Lotus’ only front-wheel drive car for a reason. Although the sales team claim that the FWD drivetrain actually made it faster, we can’t help but be skeptical about such a claim, especially as Lotus didn’t continue to make their cars with front-wheel drive.

Although many may have been sceptical too during its release in 1989, the Elan M100 proved many wrong with it’s exceptionally tight handling and predictable nature. However, was it too predictable? Some reviewers had a similar sentiment, with many left thinking would it have been a better experience if it were RWD…

Volvo 850 T-5R and 850R

Photo: nakhon100, CC BY 2.0, via Wikimedia Commons

A cult classic, not only for its boxy and unique styling but also for its performance, the 850 T-5R and 850R are surprisingly front-wheel drive vehicles.

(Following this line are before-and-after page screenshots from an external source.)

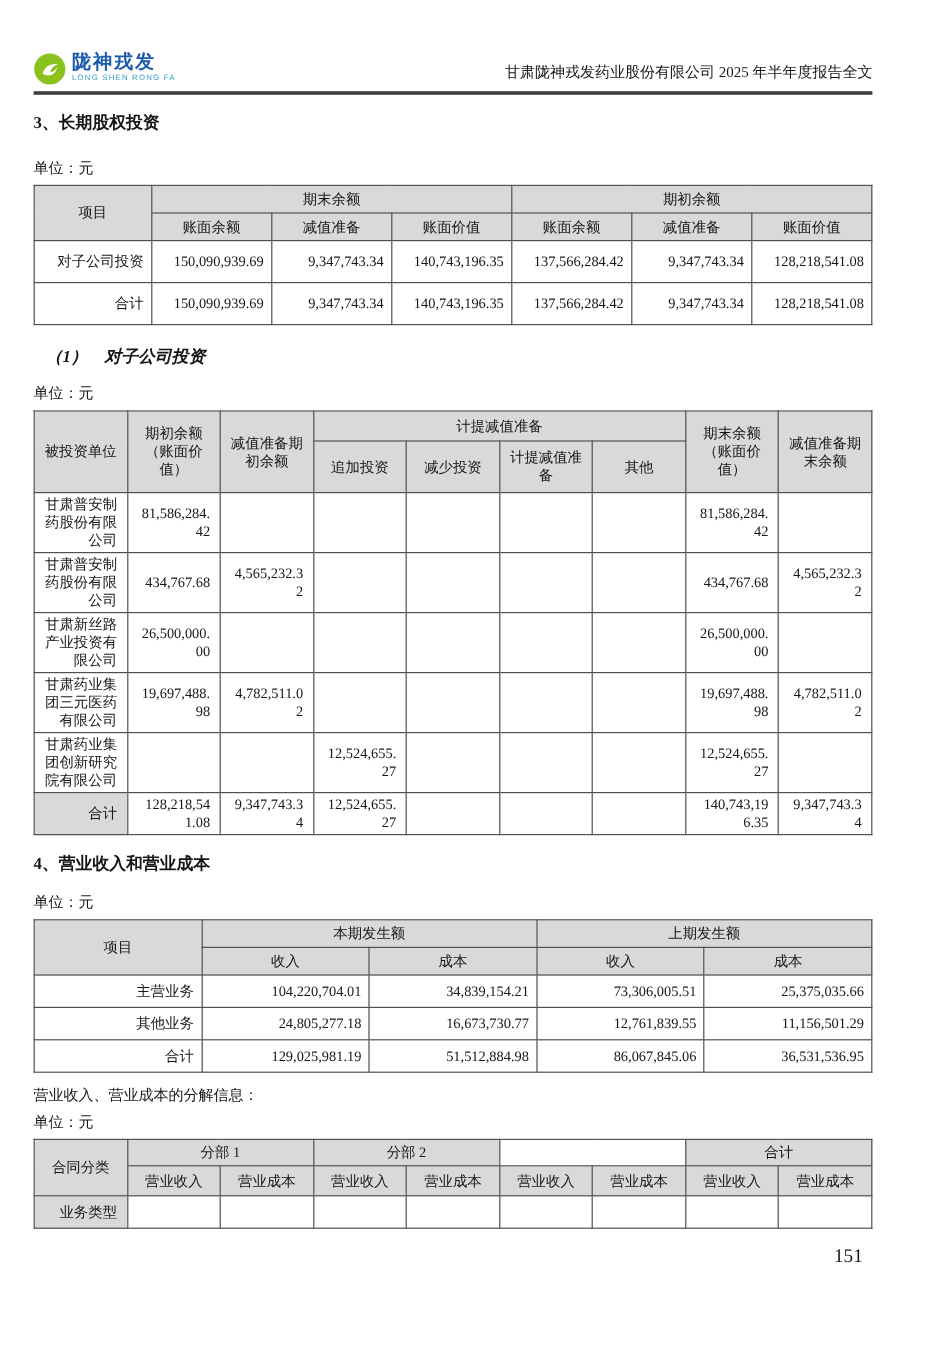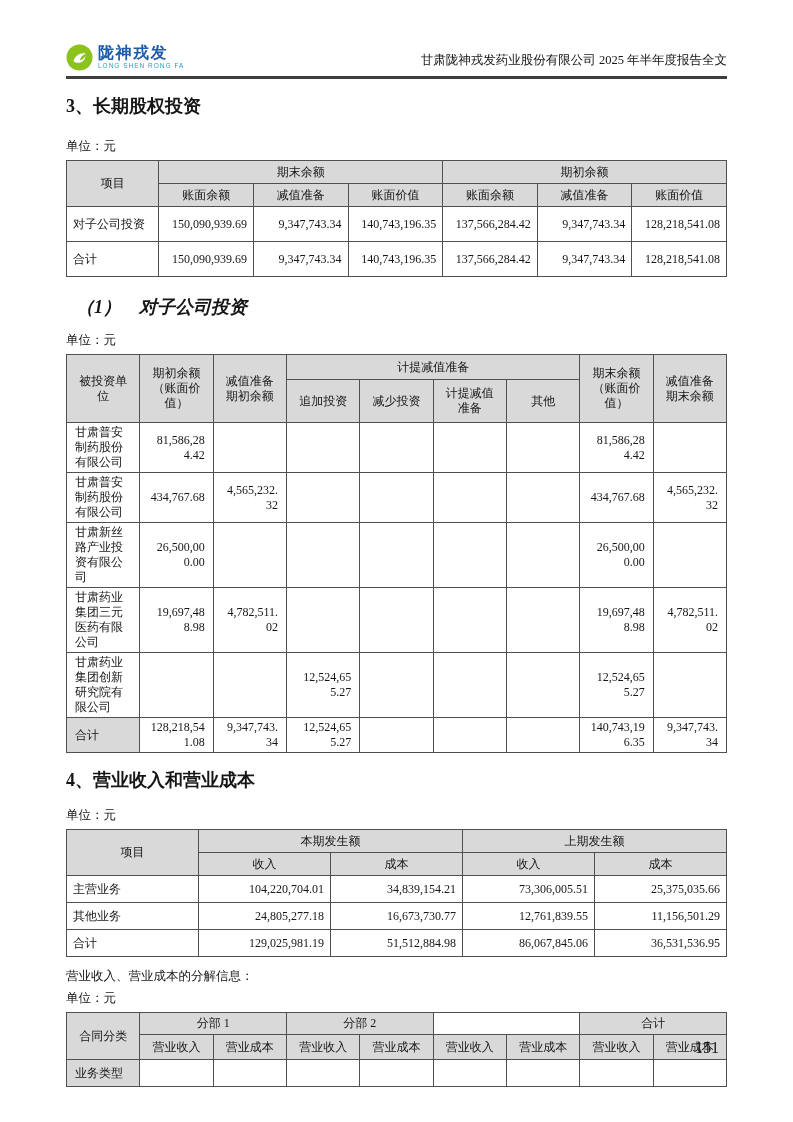--- a/index.html
+++ b/index.html
@@ -10,7 +10,7 @@
     font-family: "Liberation Serif", "DejaVu Serif", serif;
     color: #161616;
   }
-  .content { padding: 44px 66px 0 66px; }
+  .content { padding: 44px 66px 0 28px; }
 
   
   .page-header {

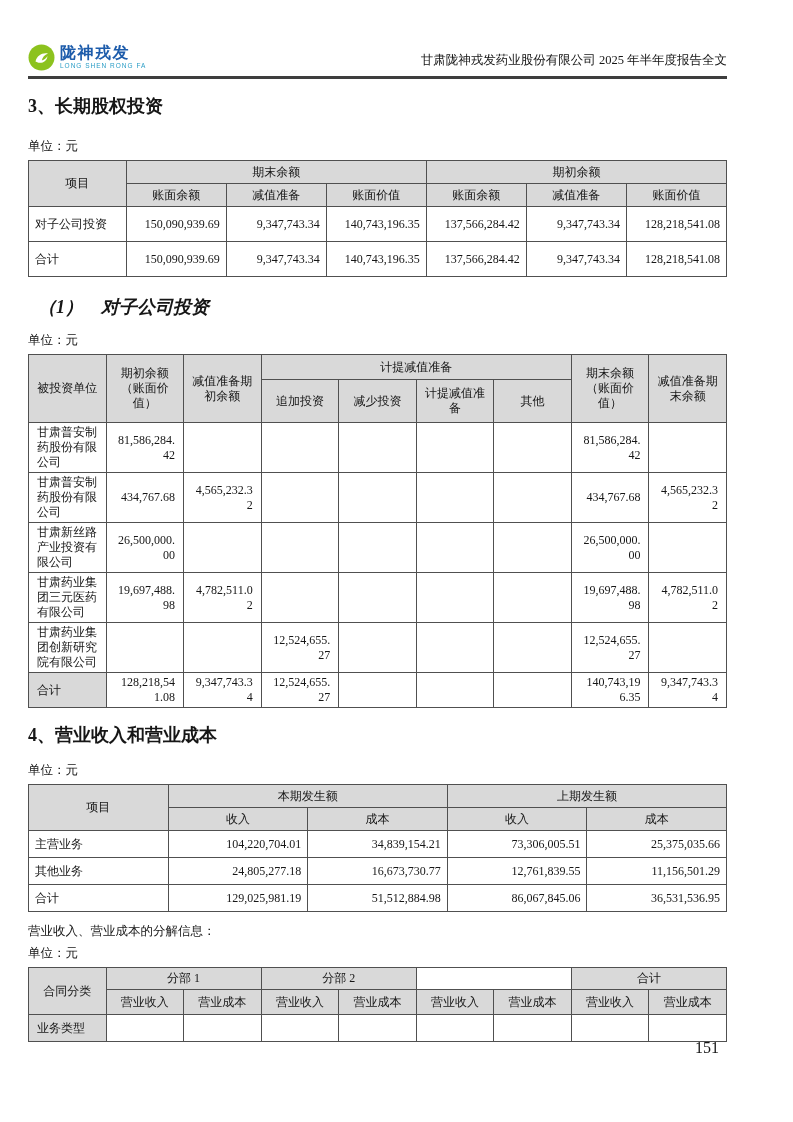--- a/index.html
+++ b/index.html
@@ -31,7 +31,7 @@
   .doc-title { font-size: 12.5px; padding-bottom: 2px; }
 
   
-  .heading { font-size: 18px; font-weight: bold; }
+  .heading { font-size: 14px; font-weight: bold; }
   .h-main { margin-top: 15px; }
   .h-sub  { margin-top: 18px; padding-left: 10px; font-style: italic; }
   .unit-label { text-align: left; font-size: 12.5px; }

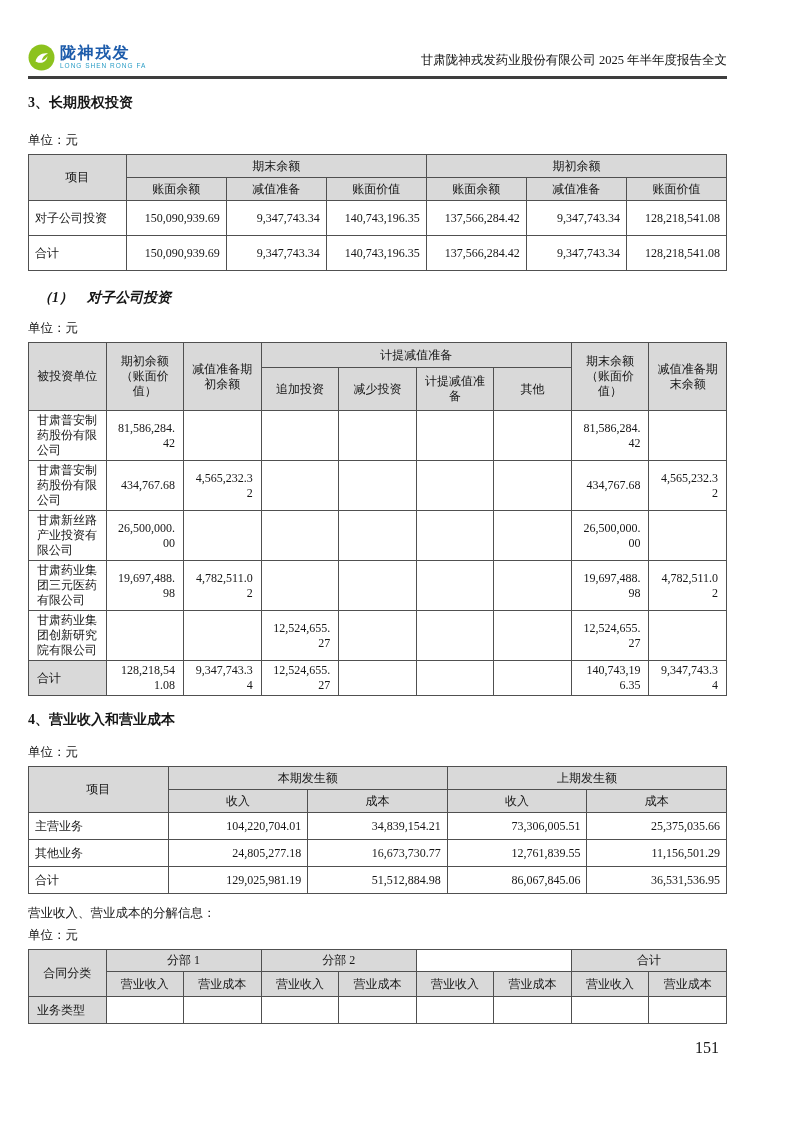--- a/index.html
+++ b/index.html
@@ -54,7 +54,7 @@
   th.blank { background: #ffffff; }
   td { background: #ffffff; vertical-align: middle; }
   td.num { text-align: right; word-break: break-all; }
-  td.lbl { text-align: left; word-break: break-all; }
+  td.lbl { text-align: right; word-break: break-all; }
   td.gray { background: #d9d9d9; }
 
   #t1 thead tr { height: 23px; }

The flying yellow brick is a bit of a sleeper, fooling the uneducated into thinking this is just another boring volvo estate with a lacklustre engine and a myriad of safety features to appease to the its target market of pensioners. The only thing that could have made this limited-edition estate cooler would be if Volvo decided to give it special treatment and granted it a RWD drive train!


Photo: Kevin Decherf from Nantes, France, CC BY-SA 2.0, via Wikimedia Commons

A totally bizarre car that was designed to fail from the start. I mean seriously, who decides to make a FWD Le Mans prototype car and expect it to end well?

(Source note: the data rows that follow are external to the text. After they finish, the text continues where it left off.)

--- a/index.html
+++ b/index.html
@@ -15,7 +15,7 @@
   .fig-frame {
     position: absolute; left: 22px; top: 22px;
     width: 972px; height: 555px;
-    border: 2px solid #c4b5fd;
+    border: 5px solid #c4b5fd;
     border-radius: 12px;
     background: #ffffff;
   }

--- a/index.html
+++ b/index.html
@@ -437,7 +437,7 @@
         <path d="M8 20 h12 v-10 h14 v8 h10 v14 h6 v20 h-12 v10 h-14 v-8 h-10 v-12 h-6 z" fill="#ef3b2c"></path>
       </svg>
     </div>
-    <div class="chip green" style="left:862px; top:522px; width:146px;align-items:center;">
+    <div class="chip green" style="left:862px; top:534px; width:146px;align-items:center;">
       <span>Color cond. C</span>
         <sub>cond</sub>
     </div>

It turns out that after some engineering magic and sheer technological trickery, this LMP car actually almost worked. It had staggered wheels with the wider tyres being at the front, weight distributed more to the front than the back and capable of 19,000 RPM, this was a serious racing machine. Despite the aerodynamics and the car actually performing well, it was scrapped due to reliability issues. Like we said, doomed to fail. Creating a front-wheel-drive LMP car was like flipping off the God of Motorsport.

BMW 1 Series and 2 Series Gran Coupe

Perhaps you can forgive the 1 Series hatchback for jumping on the bandwagon and falling in line with the rest of the hot hatch market but making a car like the BMW 2 Series Gran Tourer is near-unforgivable. It’s a BMW coupe for goodness sake, it should be rear-wheel drive!

BMW once prided itself on virtually exclusively selling rear-wheel drive vehicles. It was cool and it made them stand out and gave the brand a kind of unapologetic personality. Well, those times are over and now, like so many other manufacturers, BMW sell a growing range of FWD vehicles as it makes more sense for them in terms of production costs and also customer experience. Most 1 Series drivers probably don’t even know the difference between FWD and RWD.

Audi Q3

The Q3 may not be the biggest SUV around but it certainly cannot be described as ‘small’ by any standards. You simply wouldn’t expect a luxury SUV of this stature to be front-wheel drive.

Amongst its competitors, the Q3 sits a little towards the more expensive side, with it offering styling, comfort, build quality, fittings and features that would be considered to be a little more luxurious. It still performs like an SUV such as this would be expected to but maybe at this point, it’s just a psychological thing. We want RWD, even if it makes no real difference!